Supplementary Materials.
2.4. Rasch Modeling and Item Characterization
Item Response Theory (IRT) modeling was conducted using a one-parameter logistic (1PL) Rasch model, implemented in the eRm package in R (v4.3.2). The Rasch model was selected for its desirable psychometric properties, including sample-independent item calibration, interval-scale measurement, and robustness under small-to-moderate sample sizes [
20,
21]. The Rasch framework assumes that all items measure the same latent trait—in this case, theoretical competence in anesthesiology—and that they do so with equal discrimination [
6]. Item difficulty parameters (β) were estimated from human response data and then fixed, enabling the maximum likelihood estimation (MLE) of latent ability scores (θ) for each LLM on the same psychometric scale.
In addition to the Rasch difficulty estimates, each item was further characterized using the Discrimination Index (DI), defined as the difference in correct response rates between the top and bottom quartiles of human performers.
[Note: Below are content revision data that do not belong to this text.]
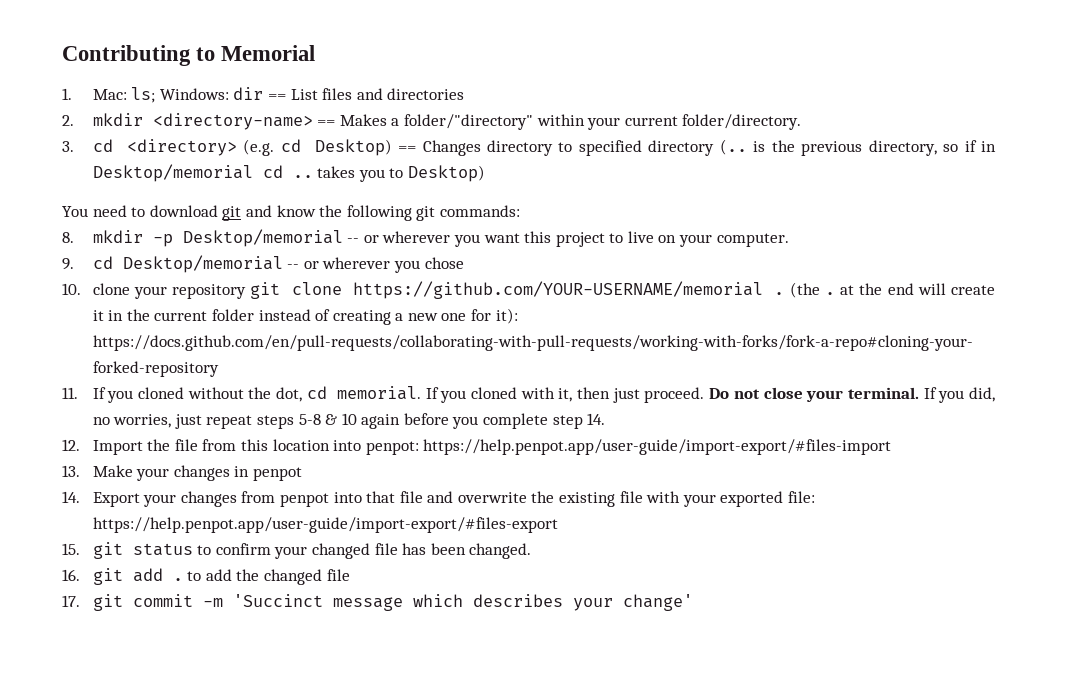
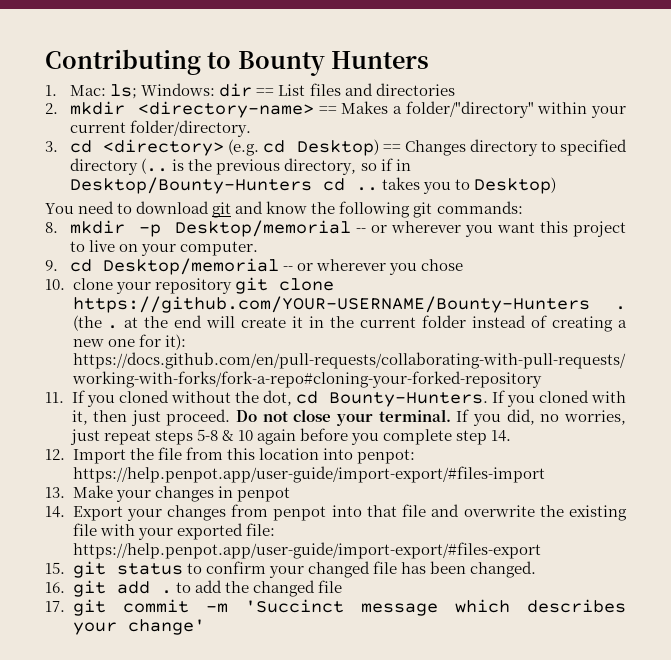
- Contributing to Memorial
+ Contributing to Bounty Hunters
- 3. cd <directory> (e.g. cd Desktop) == Changes directory to specified directory (.. is the previous directory, so if in Desktop/memorial cd .. takes you to Desktop)
+ 3. cd <directory> (e.g. cd Desktop) == Changes directory to specified directory (.. is the previous directory, so if in Desktop/Bounty-Hunters cd .. takes you to Desktop)
- 10. clone your repository git clone https://github.com/YOUR-USERNAME/memorial .
+ 10. clone your repository git clone https://github.com/YOUR-USERNAME/Bounty-Hunters .
- 11. If you cloned without the dot, cd memorial.
+ 11. If you cloned without the dot, cd Bounty-Hunters.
Although a Classical Test Theory (CTT) measure, DI remains widely used for its interpretability and complementary value in assessing item quality [
7]. Items were categorized into three difficulty groups (easy: β < 0.3; moderate: 0.3 ≤ β < 0.8; hard: β ≥ 0.8) and four discrimination groups (poor: DI < 0; marginal: 0 ≤ DI < 0.2; good: 0.2 ≤ DI < 0.4; excellent: DI ≥ 0.4), enabling a stratified analysis of model behavior across psychometric categories [
21,
22].
To evaluate the psychometric validity and Rasch model assumptions, we conducted three core fit diagnostics. Andersen’s Likelihood Ratio Test assessed item parameter invariance across examinee subgroups [
23], the Martin-Löf Test confirmed the unidimensionality of the item set [
24,
25], and the Wald Test [
26,
27] verified the item-level model fit. These tests provided rigorous statistical confirmation that the dataset satisfied the Rasch modeling assumptions, allowing for defensible ability estimation and model comparison.
2.5. Statistical Analysis
Two main performance metrics were used to evaluate the LLM outputs: (1) accuracy, defined as the proportion of correctly answered items, and (2) response time, measured as the average number of seconds taken per item. To explore the impact of item features on model performance, a series of inferential statistical tests was conducted. Logistic regression models were used to assess whether item difficulty (β) and DI significantly predicted the likelihood of a correct model response [
20]. Additionally, Pearson’s correlation coefficients were computed to quantify the linear relationship between item difficulty and model accuracy. Group-level comparisons of correct versus incorrect model responses were analyzed using the Mann–Whitney U test, while chi-square tests assessed associations between categorical levels of item difficulty/discrimination and accuracy, with Cramer’s V reported as a measure of effect size. To examine the influence of sampling variability, the accuracy rates at T = 0 and T = 1 were compared using Mann–Whitney U tests.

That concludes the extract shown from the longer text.